Simon Browne QC from Temple Garden Chambers gave an extremely helpful breakdown of the effects of s.55 of LASPOA on Part 36 offers. Mr Browne QC said that “the present rules aren’t being changed, they are simply being added to”, and that they “create additional benefits to a claimant due to the sanctions on a defendant in certain scenarios”. For example, if a claimant matches or beats their own Part 36 offer at trial then the court may award an additional 10% of damages or 10% of costs to the claimant (subject to a cap).
The policy reasons behind this are to encourage the defendant to make reasonable Part 36 offers and for more cases to settle before trial.
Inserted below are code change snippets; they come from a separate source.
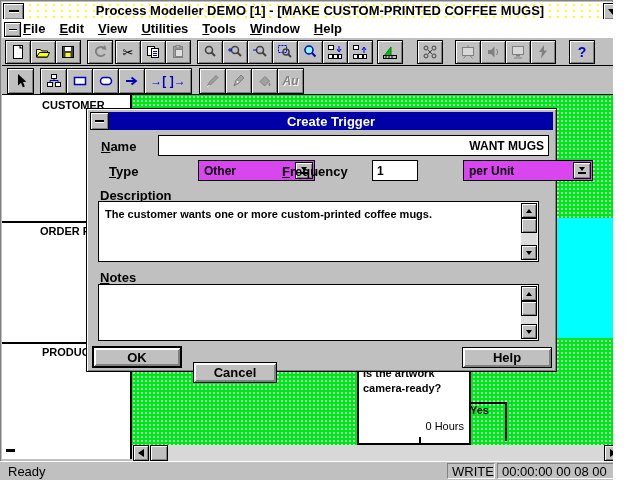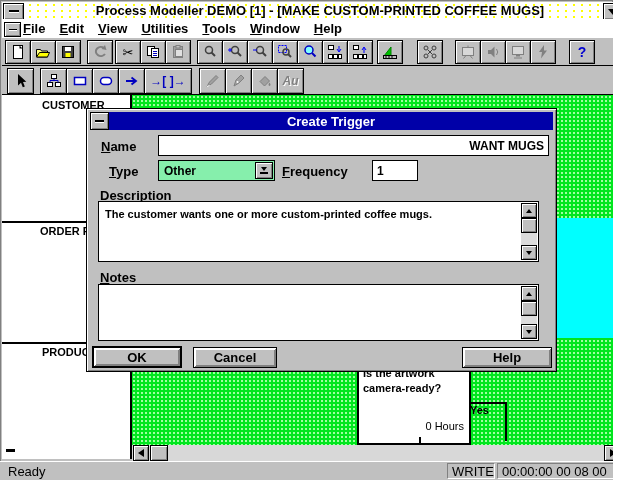"Other" .combo { background: #86efac -> #d946ef; margin-left: none -> 40px }
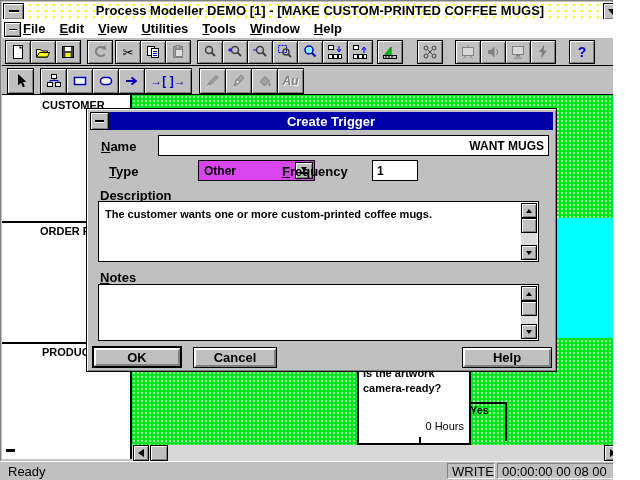"per Unit" div.abs { html: none -> <div> <span>per Unit</span> <div> <div></div> <div></div> </div> </div> }
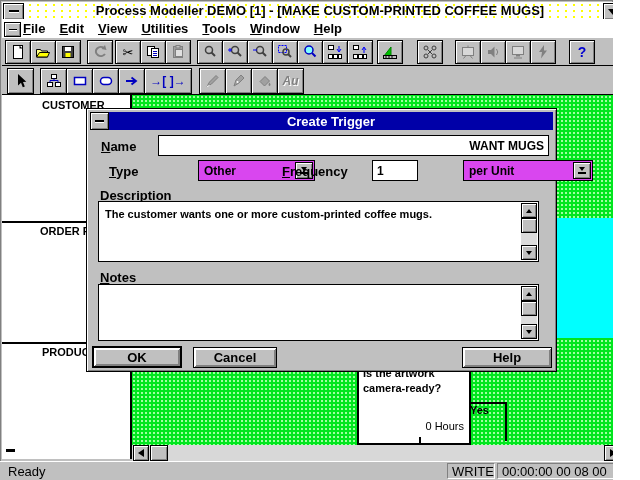"Cancel" div.abs { top: 238px -> 253px }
Of course, the current risk of having to pay the defendant’s costs would still apply if that offer was not exceeded or matched. Yet, given that some ATE insurance policies can cover failure to beat Part 36 offers, perhaps this might not be such a strong deterrent after all.
What Simon Browne QC made clear is that the transitional provisions, which as yet are unknown, will be vital as to whether this reform is a success in practice.
Richard Banks of Kain Knight discussed the effect of Qualified One-way Cost Shifting (‘QOCS’), which are not part of LASPO but requires amendments to the Civil Procedure Rules. From April onwards, QOCS will apply to personal injury and clinical negligence litigation. The effect of this means that a successful claimant will be able to recover their costs from an unsuccessful defendant, however a defendant cannot recover costs from an unsuccessful claimant, subject to the following exceptions:
– If claimant is found to be fraudulent;
– If the claim is struck out; and/or
– If claimant has failed to beat a defendant’s Part 36 offer.
Therefore, although QOCS was designed to reduce the need for ATE insurance in personal injury and clinical negligence litigation, there is still a risk that claimants could be liable for adverse costs. Without adverse costs insurance, there is a concern that we may see claimants accepting a Part 36 offer at a significant undervalue. Consequently, many providers are creating products which will cover this risk. Although ATE insurance premiums will no longer be recoverable, the reasonable pricing of premiums will enable claimants to protect themselves from significant adverse costs orders.
The points raised by this seminar highlight the importance of knowing what products will be on the market after April to cover Part 36 risks. At the moment, we are waiting to hear what insurers will offer in terms of coverage and how they will set the premium rates.